Leo Tolstoy once said that it was better to practice one virtue to perfection than to write 20 volumes of philosophy. He added that it was easier to write 20 volumes of philosophy than to practice one virtue to perfection...

To fully inoculate us from the idea that we can be virtuous by our own strength we considered the 7 Deadly sins of Covetousness, Envy, Sloth, Gluttony, Lust, Anger and Pride. 

Fr. Vivian Boland OP has written a helpful CTS booklet called 8 Deadly Sins - Learning to Defend the Life of Grace, which deals with this subject (he lists 8 because he distinguishes Pride from Vainglory). Fr. Boland notes that if our parish communities are not struggling with these sins it does not necessarily mean that we have become holy... on the contrary it may suggest that we have given up fighting against them! 
Fr.

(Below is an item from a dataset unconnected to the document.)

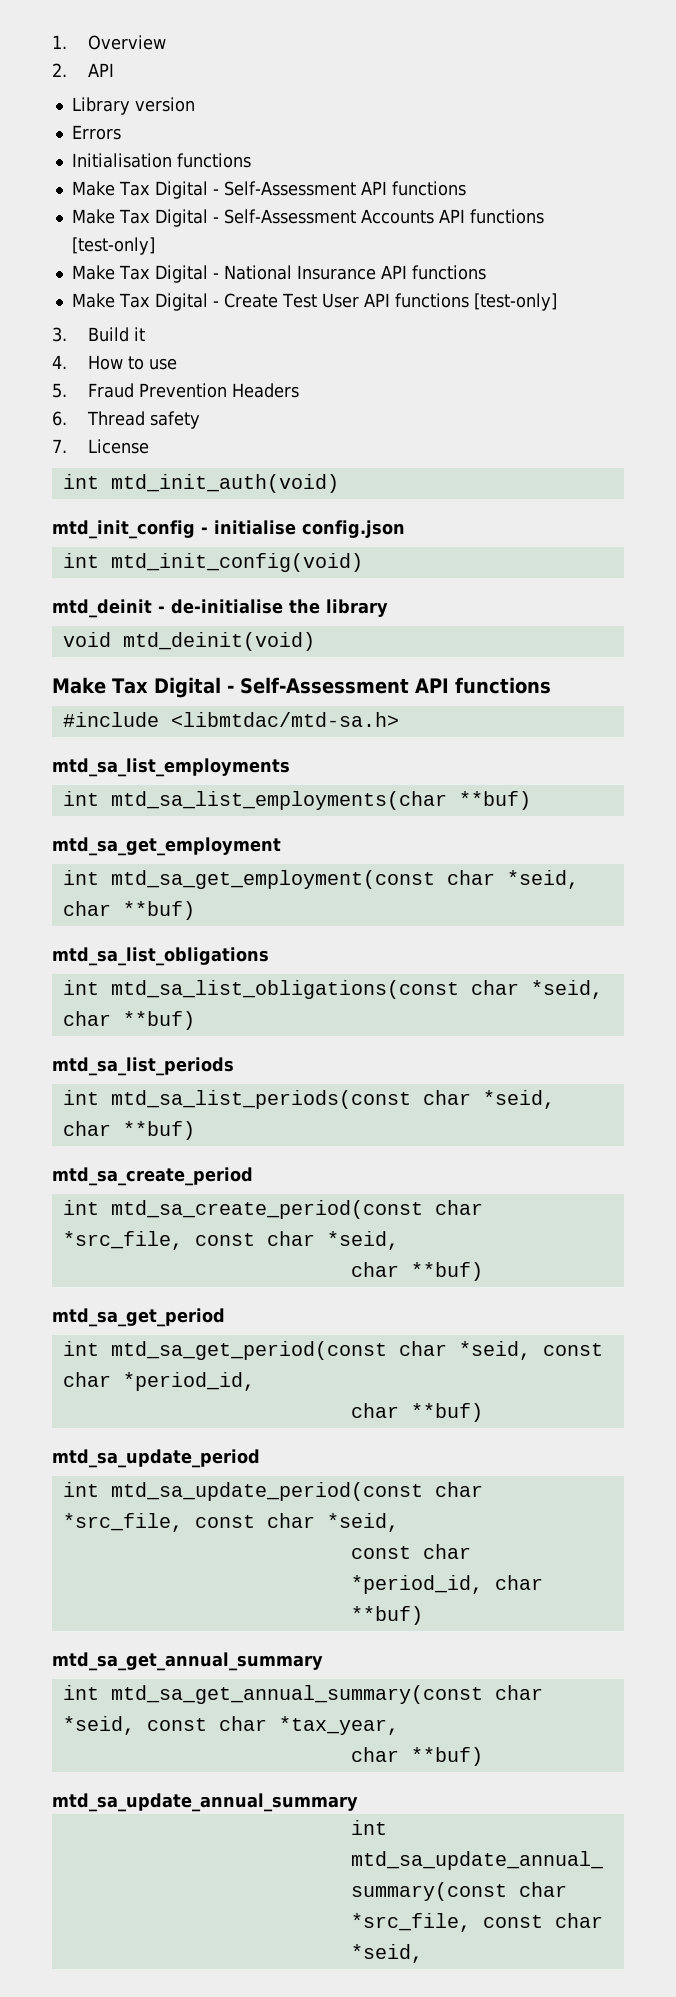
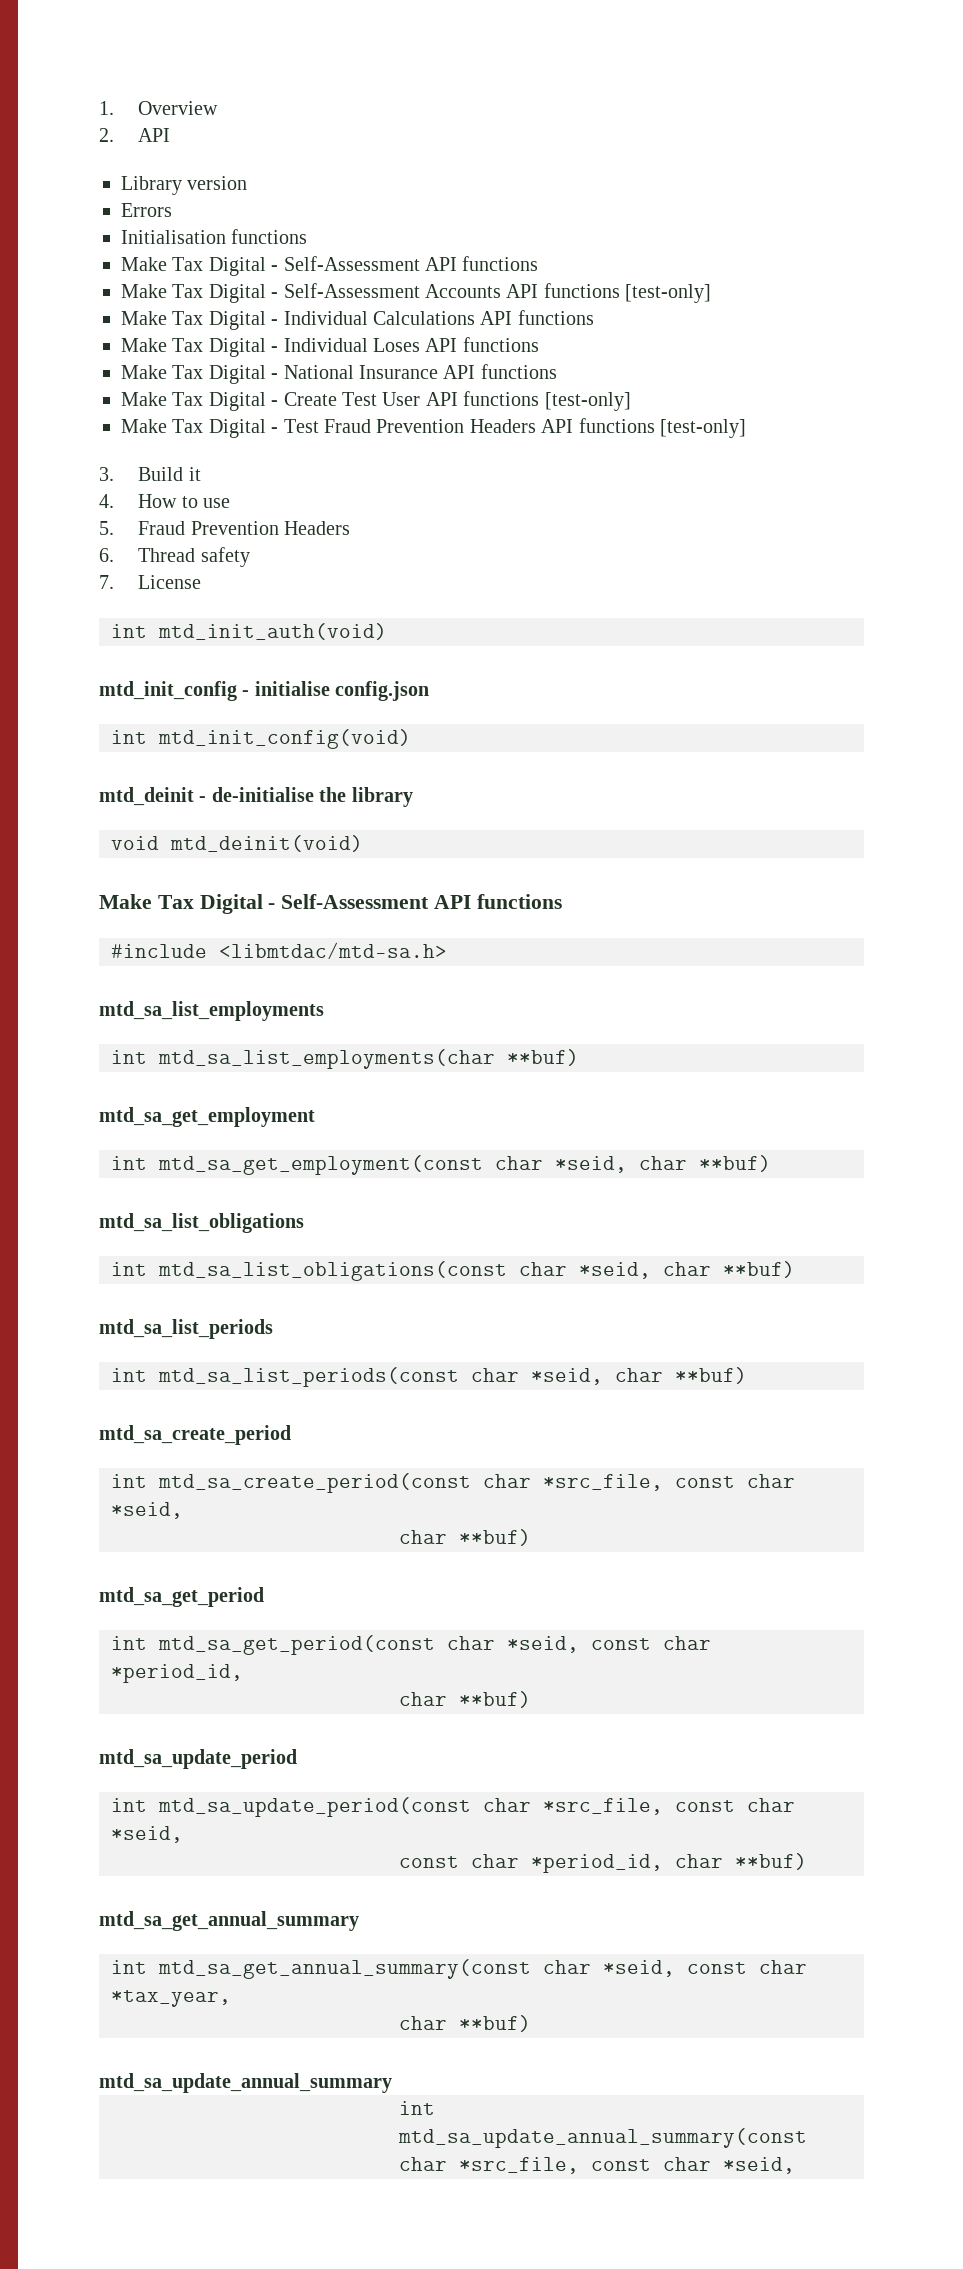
(155, 246) none -> [121,310,594,330] [121,337,539,357] // Make Tax Digital - Individual Calculations API functions // Make Tax Digital - Individual Loses API functions
(557, 302) none -> [121,418,746,438] // Make Tax Digital - Test Fraud Prevention Headers API functions [test-only]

Vivian Boland OP

Having considered how deep the roots of these vices can be found in all of us we noted how much we must depend on Grace to free us from sin and lead us in the life of virtue.

The second talk concluded by recalling that we are called to holiness. This means we are invited to respond to God's gift of Grace by working with Him to become saints. Nothing less than this will be enough. This is especially so in these times of grave moral confusion when we must be the lights shining in the darkness. More than ever Christians need to give off the aroma of Christ. Will we respond to God's offer of Grace by co-operating with a virtuous life and handing on this good news to others? Hopefully we will.

The participants were invited to begin each new day by kneeling down next to their beds in childlike trust and doing the following three things:-

1. To thank God for the gift of Faith, Hope and Charity.
2. To ask Him to preserve and increase them in us.
3. To bestow them upon our families, friends, neighbours, colleagues and enemies.

If we do this we are assured that God will lavish His Grace upon us and assist us in our practice and teaching of the virtues.